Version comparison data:
──────
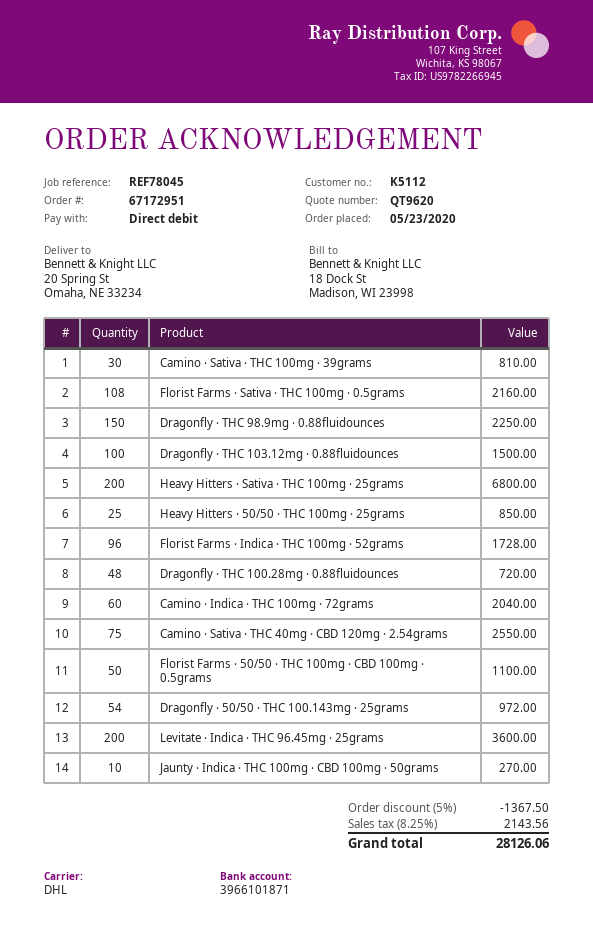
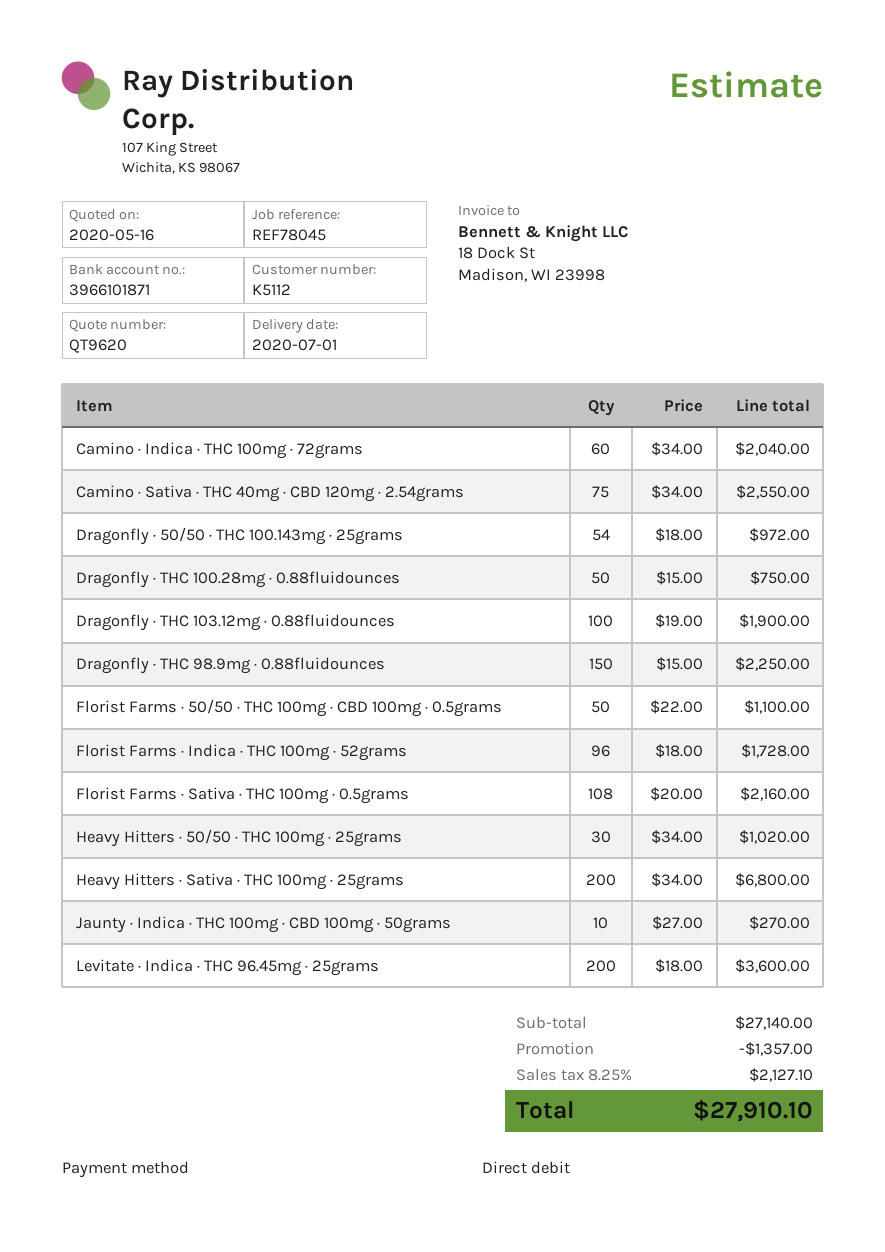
Camino · Sativa · THC 100mg · 39grams: 30 for 810.00 -> none
Dragonfly · THC 103.12mg · 0.88fluidounces: 100 for 1500.00 -> 100 for 1900.00
Heavy Hitters · 50/50 · THC 100mg · 25grams: 25 for 850.00 -> 30 for 1020.00
Dragonfly · THC 100.28mg · 0.88fluidounces: 48 for 720.00 -> 50 for 750.00
discount: 1367.50 -> 1357.00
tax: 8.25% = 2143.56 -> 8.25% = 2127.10
total: 28126.06 -> 27910.10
──────
Reproduce all of the entries word for word, skipping any pictures they hold.

YOUR SOLUTION -
Camino · Sativa · THC 100mg · 39grams: 30 for 810.00 -> none
Dragonfly · THC 103.12mg · 0.88fluidounces: 100 for 1500.00 -> 100 for 1900.00
Heavy Hitters · 50/50 · THC 100mg · 25grams: 25 for 850.00 -> 30 for 1020.00
Dragonfly · THC 100.28mg · 0.88fluidounces: 48 for 720.00 -> 50 for 750.00
discount: 1367.50 -> 1357.00
tax: 8.25% = 2143.56 -> 8.25% = 2127.10
total: 28126.06 -> 27910.10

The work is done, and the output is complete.